A decisão colegiada foi proferida em sessão virtual realizada em 28 de maio e teve como relatora a desembargadora Elisabeth Rosa Baisch. Tanto o recurso interposto pela empresa de segurança quanto o recurso adesivo apresentado pelo consumidor foram rejeitados. A primeira instância já havia fixado a indenização em R$ 8 mil e estabelecido honorários advocatícios correspondentes a 15% do valor da condenação.

No recurso, a empresa alegou que o cliente teria iniciado a discussão e sustentou que o vigilante agiu em legítima defesa. Também questionou a aplicação do Código de Defesa do Consumidor à situação e pediu a redução do montante indenizatório, argumentando falta de proporcionalidade entre o valor fixado e a extensão do dano.

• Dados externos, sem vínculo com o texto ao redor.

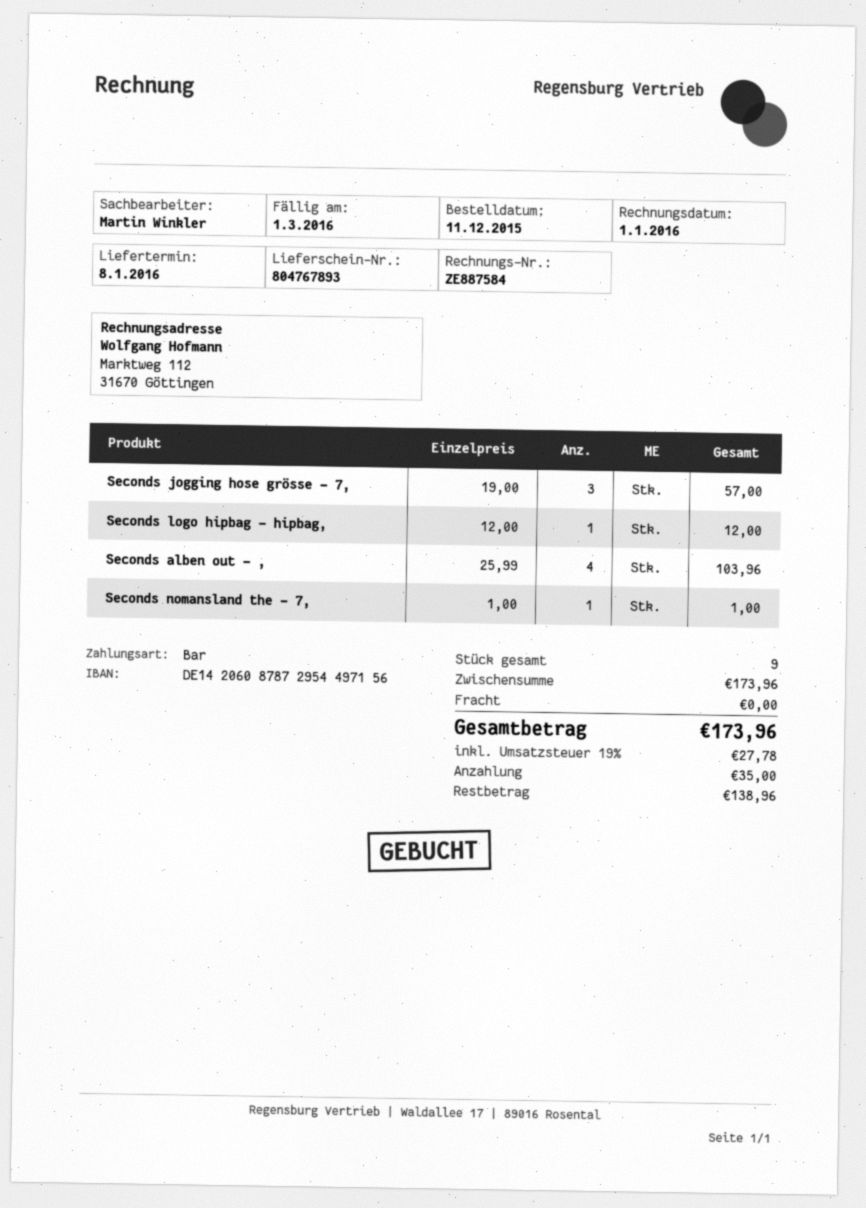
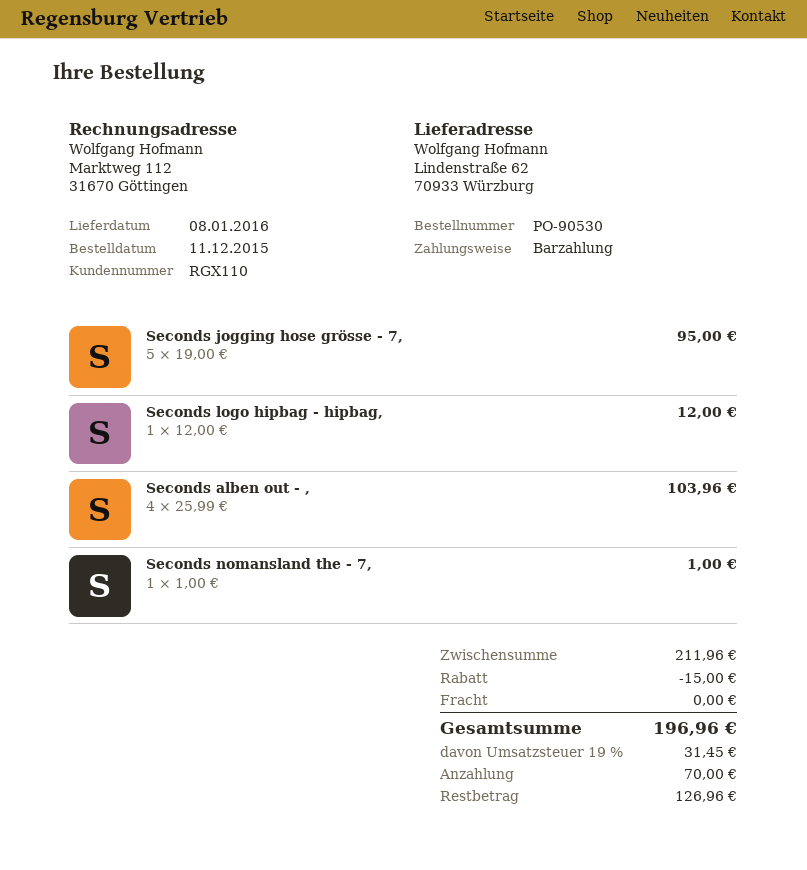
Seconds jogging hose grösse - 7,: 3 x 19.00 = 57.00 -> 5 x 19.00 = 95.00
subtotal: 173.96 -> 211.96
discount: none -> 15.00
tax: 19% = 27.78 -> 19% = 31.45
total: 173.96 -> 196.96
deposit: 35.00 -> 70.00
balance: 138.96 -> 126.96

O consumidor, por sua vez, recorreu com a intenção de elevar a indenização. Ele defendeu que o quantum estabelecido não refletia a gravidade da agressão nem exercia função pedagógica eficaz, especialmente considerando que o ato foi praticado por profissional vinculado a uma atividade que exige preparo técnico e controle emocional.

Ao analisar os recursos, a relatora afirmou que as provas reunidas nos autos confirmaram a agressão sem que a empresa apresentasse elementos objetivos capazes de comprovar a versão de legítima defesa. O acórdão registra contradições nos depoimentos colhidos pela defesa e destaca a incompatibilidade da reação do vigilante com as atribuições inerentes à sua função.

O colegiado ressaltou que profissionais da área de segurança devem atuar com uso moderado da força, equilíbrio emocional e domínio de técnicas adequadas, sobretudo em conflitos com clientes. Para os desembargadores, a conduta extrapolou qualquer eventual discussão verbal, configurando ato ilícito passível de reparação moral.

A Câmara também avaliou que a violência foi praticada em local público e na presença de familiares da vítima, circunstância que agrava o impacto psicológico e social sofrido. Dessa forma, entendeu-se que o dano moral restou evidenciado ainda que não houvesse consequências físicas permanentes.

Com base nesses fundamentos, os magistrados decidiram manter integralmente a sentença de primeiro grau. Além de confirmar os R$ 8 mil fixados a título de indenização, o colegiado elevou a verba honorária de sucumbência de 15% para 18% sobre o valor da condenação, atendendo ao disposto no artigo 85, §11, do Código de Processo Civil.

A decisão é definitiva no âmbito do Tribunal de Justiça de Mato Grosso do Sul, restando às partes apenas eventuais recursos aos tribunais superiores. Como resultado, a empresa de segurança permanece obrigada a indenizar o consumidor pelos danos morais decorrentes da agressão praticada por seu funcionário.

Não foram divulgadas informações sobre eventual processo criminal contra o vigilante, mas o acórdão deixou registrado que a esfera cível pode reconhecer a responsabilidade da empresa independentemente de possíveis sanções penais ao autor direto do ato.

A manutenção da condenação reforça o entendimento de que prestadores de serviços de vigilância respondem civilmente por condutas de seus empregados quando estes agem em desconformidade com os deveres profissionais, sobretudo quando o comportamento causa lesão a direitos de consumidores dentro ou nas imediações de estabelecimentos comerciais.

Com a decisão unânime da 4ª Câmara Cível, o caso encerra a fase recursal no TJMS, garantindo ao cliente a reparação estipulada e fixando parâmetros para situações semelhantes envolvendo empresas de segurança privada e clientes de supermercados ou ambientes afins.